Safety profile of tirzepatide: A real-world pharmacovigilance analysis of EudraVigilance database

Background

Tirzepatide has demonstrated superior efficacy in glycemic control and weight reduction compared to existing GLP-1 receptor agonists. However, its safety profile remains to be fully elucidated in real-world settings. This study examines its safety profile using the EudraVigilance database.

Methods

We conducted a pharmacovigilance analysis of individual case safety reports (ICSRs) with tirzepatide as the suspected drug using EudraVigilance database. A descriptive analysis was carried out to explore the characteristics of these ICSRs. Disproportionality analysis was performed using reporting odds ratio (ROR) and proportional reporting ratio (PRR) metrics.

Results

We evaluated 2102 ICSRs where tirzepatide was implicated as the suspected drug. Majority of the ICSRs were reported by healthcare professionals (1299, 61.8 %). A total of 5774 AEs associated with tirzepatide were reported with majority being classified as serious (4914, 85.1 %). The outcome for most AEs (47.7 %, 2754 AEs) was reported as unknown, whereas 30.9 % (1784 AEs) were reported as recovered/resolved.
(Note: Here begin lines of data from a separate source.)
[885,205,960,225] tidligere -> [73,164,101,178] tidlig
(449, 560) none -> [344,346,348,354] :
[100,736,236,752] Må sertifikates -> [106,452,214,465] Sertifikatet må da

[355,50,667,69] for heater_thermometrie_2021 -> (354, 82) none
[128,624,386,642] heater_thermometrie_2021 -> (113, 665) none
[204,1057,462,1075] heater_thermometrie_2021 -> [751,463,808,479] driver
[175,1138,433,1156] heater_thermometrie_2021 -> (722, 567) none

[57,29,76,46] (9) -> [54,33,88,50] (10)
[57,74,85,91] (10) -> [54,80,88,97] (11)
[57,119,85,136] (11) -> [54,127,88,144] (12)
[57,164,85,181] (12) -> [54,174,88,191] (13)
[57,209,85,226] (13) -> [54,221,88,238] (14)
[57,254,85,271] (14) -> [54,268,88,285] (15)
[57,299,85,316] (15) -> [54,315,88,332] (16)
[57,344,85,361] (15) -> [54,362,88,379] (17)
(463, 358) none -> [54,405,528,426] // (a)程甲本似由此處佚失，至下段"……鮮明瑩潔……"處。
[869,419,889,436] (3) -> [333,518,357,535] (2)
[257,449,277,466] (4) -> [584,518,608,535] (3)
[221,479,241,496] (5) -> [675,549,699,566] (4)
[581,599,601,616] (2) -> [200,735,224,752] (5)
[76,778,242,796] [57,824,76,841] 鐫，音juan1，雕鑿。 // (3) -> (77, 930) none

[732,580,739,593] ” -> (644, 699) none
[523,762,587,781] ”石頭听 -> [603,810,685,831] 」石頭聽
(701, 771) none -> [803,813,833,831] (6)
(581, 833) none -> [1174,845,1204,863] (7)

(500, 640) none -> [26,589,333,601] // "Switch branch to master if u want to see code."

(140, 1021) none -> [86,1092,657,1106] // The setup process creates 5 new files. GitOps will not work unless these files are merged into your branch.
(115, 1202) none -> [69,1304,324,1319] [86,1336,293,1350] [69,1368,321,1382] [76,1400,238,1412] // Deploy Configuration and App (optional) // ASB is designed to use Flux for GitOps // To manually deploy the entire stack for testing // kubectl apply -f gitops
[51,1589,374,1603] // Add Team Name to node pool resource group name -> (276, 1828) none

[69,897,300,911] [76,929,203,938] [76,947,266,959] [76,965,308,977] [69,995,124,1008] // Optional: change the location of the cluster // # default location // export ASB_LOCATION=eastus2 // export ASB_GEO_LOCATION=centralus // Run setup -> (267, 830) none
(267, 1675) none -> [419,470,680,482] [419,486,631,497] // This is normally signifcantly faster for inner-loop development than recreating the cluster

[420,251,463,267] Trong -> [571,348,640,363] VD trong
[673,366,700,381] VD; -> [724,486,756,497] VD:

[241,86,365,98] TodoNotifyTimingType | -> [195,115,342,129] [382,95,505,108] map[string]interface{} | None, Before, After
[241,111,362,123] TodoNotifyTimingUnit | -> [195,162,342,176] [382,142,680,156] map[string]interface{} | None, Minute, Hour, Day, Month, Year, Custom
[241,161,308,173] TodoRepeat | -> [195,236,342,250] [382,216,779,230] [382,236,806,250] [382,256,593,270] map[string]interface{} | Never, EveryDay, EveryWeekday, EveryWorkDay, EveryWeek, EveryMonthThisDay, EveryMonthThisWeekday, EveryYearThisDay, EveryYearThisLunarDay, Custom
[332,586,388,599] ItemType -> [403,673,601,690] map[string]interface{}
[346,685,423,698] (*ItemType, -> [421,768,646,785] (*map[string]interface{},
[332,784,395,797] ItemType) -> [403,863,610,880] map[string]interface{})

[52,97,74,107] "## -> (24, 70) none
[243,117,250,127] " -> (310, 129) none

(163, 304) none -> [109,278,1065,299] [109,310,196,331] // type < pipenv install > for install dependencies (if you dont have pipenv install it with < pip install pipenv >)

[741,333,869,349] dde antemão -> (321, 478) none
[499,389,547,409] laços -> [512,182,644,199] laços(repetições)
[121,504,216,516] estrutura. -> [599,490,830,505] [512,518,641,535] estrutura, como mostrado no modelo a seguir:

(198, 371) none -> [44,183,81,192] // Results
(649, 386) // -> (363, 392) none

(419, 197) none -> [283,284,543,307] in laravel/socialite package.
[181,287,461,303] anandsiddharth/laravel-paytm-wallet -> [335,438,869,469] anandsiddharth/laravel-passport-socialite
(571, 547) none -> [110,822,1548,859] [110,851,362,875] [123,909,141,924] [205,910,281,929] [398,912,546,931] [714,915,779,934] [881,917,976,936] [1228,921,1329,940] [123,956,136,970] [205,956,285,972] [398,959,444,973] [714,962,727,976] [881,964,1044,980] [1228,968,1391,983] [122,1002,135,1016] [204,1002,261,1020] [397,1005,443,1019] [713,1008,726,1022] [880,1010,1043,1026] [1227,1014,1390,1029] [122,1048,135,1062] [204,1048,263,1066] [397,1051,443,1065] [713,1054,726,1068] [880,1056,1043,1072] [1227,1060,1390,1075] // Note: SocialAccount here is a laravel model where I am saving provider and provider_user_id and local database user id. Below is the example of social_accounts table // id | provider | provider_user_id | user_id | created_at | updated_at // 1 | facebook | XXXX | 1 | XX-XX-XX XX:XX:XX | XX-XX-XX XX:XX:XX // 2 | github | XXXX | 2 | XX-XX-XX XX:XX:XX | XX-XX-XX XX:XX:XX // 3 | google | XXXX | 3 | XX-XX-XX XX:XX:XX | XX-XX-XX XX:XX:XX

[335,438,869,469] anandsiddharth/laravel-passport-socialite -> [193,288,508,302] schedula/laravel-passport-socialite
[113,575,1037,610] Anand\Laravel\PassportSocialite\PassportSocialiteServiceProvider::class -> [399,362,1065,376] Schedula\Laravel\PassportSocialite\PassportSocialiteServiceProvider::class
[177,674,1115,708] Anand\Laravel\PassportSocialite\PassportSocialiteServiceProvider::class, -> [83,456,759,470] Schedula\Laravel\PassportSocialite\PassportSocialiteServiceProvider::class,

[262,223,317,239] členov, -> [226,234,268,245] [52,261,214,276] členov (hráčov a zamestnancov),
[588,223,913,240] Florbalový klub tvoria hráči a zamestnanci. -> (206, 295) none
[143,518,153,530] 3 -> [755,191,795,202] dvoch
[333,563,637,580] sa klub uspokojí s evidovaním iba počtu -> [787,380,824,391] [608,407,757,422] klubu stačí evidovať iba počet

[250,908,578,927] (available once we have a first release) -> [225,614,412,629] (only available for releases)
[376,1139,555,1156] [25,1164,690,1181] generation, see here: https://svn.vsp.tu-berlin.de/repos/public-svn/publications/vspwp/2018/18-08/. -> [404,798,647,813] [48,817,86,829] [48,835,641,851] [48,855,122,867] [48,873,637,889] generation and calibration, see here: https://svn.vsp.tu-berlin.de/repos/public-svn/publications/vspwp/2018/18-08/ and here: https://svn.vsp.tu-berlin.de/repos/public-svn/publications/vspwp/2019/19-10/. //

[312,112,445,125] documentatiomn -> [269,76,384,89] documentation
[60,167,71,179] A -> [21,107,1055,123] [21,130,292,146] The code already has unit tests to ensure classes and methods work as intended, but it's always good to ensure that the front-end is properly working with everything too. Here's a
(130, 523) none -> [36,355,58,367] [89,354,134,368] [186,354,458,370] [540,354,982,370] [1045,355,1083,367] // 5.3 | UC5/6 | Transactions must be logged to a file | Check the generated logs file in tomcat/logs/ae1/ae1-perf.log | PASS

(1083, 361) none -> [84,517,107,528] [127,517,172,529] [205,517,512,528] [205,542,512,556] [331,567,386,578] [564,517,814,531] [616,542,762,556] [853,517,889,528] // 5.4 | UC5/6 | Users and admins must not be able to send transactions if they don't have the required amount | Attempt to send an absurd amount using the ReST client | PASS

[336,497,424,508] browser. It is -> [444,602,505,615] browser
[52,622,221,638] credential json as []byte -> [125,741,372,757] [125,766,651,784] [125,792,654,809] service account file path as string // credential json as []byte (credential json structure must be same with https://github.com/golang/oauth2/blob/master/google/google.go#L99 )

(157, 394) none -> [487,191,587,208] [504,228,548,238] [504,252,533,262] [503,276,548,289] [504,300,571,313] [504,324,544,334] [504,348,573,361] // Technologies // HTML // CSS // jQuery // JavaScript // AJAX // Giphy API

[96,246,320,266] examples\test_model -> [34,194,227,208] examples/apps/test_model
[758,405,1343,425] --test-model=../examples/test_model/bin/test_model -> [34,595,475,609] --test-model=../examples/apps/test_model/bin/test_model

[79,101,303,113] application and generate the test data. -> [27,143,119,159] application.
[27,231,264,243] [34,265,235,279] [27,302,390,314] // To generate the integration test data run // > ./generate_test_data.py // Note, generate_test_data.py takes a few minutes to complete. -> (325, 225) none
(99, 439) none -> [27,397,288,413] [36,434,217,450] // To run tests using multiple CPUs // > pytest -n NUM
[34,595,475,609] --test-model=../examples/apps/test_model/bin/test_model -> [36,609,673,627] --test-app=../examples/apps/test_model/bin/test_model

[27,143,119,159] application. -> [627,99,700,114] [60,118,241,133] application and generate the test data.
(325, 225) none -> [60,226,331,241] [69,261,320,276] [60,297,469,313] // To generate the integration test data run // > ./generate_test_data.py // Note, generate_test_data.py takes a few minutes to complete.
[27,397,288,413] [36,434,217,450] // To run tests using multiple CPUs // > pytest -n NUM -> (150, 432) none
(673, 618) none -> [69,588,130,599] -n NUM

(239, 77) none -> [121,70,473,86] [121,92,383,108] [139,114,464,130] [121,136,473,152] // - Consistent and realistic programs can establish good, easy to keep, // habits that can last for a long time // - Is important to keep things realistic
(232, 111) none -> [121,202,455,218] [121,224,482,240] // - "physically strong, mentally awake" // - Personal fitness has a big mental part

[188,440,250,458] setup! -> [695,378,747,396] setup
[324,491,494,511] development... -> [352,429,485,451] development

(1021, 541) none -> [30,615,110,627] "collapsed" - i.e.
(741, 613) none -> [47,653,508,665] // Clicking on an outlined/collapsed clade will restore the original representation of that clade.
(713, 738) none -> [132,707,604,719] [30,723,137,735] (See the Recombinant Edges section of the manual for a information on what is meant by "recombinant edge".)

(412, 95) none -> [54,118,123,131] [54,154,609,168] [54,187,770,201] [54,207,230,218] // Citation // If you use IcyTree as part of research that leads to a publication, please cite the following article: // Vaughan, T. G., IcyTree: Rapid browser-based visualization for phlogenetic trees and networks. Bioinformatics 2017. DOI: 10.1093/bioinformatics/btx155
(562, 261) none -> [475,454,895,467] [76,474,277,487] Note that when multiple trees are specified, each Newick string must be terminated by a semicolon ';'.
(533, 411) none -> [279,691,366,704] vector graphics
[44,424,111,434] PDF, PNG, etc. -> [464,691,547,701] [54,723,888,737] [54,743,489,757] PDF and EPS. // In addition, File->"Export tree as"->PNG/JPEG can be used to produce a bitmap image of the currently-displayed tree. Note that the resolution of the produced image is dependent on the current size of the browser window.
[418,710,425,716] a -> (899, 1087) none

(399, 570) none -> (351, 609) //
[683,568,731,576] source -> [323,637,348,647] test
AEs associated with the ‘Gastrointestinal Disorders’ SOC (1873, 32.4 %) were the most frequently reported, followed by those related to ‘Injury, poisoning and procedural complications’ SOC (641 AEs). Pancreatitis (363) and vomiting (274) emerged as the most commonly reported AEs. The disproportionality analysis indicated a higher reporting frequency of gastrointestinal AEs for tirzepatide (ROR: 1.35, 95 % CI: 1.47-1.23; PRR: 1.16, 95 % CI: 1.26-1.06) compared to semaglutide, dulaglutide, liraglutide and exenatide.

Conclusion

This study underscores tirzepatide's safety profile in real-world settings. It highlights the need for ongoing monitoring, especially considering tirzepatide's recent introduction to the market.